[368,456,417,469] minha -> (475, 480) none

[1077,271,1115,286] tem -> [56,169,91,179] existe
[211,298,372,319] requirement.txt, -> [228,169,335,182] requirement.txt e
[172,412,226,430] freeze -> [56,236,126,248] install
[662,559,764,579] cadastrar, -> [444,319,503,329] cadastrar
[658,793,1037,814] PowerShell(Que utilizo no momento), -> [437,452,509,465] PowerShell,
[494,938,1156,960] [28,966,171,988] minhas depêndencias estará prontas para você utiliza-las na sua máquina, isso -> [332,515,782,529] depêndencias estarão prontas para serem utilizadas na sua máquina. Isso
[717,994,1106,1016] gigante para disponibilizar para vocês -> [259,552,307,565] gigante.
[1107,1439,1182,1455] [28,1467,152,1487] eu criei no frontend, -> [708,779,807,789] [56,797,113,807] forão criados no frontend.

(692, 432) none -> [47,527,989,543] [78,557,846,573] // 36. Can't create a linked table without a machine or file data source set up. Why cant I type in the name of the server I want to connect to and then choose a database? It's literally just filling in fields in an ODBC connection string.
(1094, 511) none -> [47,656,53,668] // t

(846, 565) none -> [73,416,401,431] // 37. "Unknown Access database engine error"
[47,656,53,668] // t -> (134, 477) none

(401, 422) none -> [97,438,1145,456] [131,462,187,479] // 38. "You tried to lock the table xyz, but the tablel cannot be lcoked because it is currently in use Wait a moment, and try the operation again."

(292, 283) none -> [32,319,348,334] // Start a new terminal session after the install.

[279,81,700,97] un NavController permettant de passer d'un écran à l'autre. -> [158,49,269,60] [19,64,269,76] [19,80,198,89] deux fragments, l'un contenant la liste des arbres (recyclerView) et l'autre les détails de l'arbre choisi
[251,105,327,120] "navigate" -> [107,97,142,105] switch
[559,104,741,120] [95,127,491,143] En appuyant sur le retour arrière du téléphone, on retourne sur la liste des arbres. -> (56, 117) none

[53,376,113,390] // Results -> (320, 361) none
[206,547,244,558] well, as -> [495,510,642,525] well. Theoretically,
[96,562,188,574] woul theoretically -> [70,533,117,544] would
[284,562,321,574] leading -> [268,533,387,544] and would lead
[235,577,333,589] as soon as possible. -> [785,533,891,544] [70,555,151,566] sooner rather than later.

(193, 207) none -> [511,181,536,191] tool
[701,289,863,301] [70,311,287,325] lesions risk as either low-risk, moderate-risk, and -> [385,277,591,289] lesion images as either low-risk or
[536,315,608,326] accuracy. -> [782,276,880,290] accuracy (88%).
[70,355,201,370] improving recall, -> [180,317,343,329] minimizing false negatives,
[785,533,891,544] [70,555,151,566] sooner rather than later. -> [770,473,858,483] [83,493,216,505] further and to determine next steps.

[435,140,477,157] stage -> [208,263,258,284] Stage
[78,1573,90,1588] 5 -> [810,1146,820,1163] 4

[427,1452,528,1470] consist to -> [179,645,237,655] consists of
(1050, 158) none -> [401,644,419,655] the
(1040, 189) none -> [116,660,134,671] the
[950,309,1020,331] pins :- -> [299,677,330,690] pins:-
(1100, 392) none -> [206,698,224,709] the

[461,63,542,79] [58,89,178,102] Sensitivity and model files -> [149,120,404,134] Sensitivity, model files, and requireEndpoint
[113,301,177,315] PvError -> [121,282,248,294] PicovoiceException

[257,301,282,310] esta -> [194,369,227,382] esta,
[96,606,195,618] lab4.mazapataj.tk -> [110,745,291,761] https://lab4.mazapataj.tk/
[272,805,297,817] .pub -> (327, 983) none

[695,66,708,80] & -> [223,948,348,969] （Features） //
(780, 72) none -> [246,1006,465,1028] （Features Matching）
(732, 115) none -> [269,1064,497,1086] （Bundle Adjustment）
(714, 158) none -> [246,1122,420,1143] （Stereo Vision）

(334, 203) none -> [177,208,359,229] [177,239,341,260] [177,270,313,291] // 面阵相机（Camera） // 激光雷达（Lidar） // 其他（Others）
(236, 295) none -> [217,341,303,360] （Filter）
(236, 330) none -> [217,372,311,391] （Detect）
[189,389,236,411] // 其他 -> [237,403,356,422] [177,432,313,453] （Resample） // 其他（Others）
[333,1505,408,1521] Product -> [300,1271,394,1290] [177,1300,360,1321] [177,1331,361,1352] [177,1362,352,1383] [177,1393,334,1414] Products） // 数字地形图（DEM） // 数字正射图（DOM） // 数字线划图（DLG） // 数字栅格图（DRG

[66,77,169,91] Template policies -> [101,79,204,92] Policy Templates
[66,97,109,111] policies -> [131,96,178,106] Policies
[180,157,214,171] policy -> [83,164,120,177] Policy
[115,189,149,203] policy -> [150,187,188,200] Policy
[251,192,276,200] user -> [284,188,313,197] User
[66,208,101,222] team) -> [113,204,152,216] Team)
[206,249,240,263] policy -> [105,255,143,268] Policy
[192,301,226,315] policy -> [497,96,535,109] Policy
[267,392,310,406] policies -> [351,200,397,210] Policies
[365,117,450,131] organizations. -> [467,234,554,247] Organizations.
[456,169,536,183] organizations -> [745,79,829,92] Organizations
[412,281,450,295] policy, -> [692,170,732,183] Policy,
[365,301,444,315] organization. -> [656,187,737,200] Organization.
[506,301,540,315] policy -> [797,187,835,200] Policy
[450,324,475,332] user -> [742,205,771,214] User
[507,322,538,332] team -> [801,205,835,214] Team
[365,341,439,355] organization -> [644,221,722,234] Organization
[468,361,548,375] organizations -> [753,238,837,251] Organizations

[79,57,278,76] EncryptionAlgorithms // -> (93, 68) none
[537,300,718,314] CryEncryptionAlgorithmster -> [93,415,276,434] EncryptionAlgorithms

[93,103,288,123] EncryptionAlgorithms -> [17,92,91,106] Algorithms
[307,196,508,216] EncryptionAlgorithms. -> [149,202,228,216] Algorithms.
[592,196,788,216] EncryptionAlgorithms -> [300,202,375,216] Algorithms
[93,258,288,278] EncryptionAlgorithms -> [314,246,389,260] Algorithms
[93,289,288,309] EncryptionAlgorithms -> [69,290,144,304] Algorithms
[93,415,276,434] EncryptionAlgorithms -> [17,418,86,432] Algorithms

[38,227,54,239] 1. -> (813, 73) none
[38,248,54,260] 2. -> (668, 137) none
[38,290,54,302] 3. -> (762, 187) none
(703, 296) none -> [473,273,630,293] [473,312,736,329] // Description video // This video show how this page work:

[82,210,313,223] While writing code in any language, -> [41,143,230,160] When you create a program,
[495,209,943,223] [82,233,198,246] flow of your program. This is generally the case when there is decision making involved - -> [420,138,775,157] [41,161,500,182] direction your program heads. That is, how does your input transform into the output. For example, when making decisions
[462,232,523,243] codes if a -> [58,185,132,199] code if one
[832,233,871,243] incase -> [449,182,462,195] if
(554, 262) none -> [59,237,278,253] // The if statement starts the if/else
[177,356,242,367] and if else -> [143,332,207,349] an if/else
━━━━━━━━━━
Among the entries above, how many lines hold the word "team"? Reply with only that number.

Output of the exercise. 2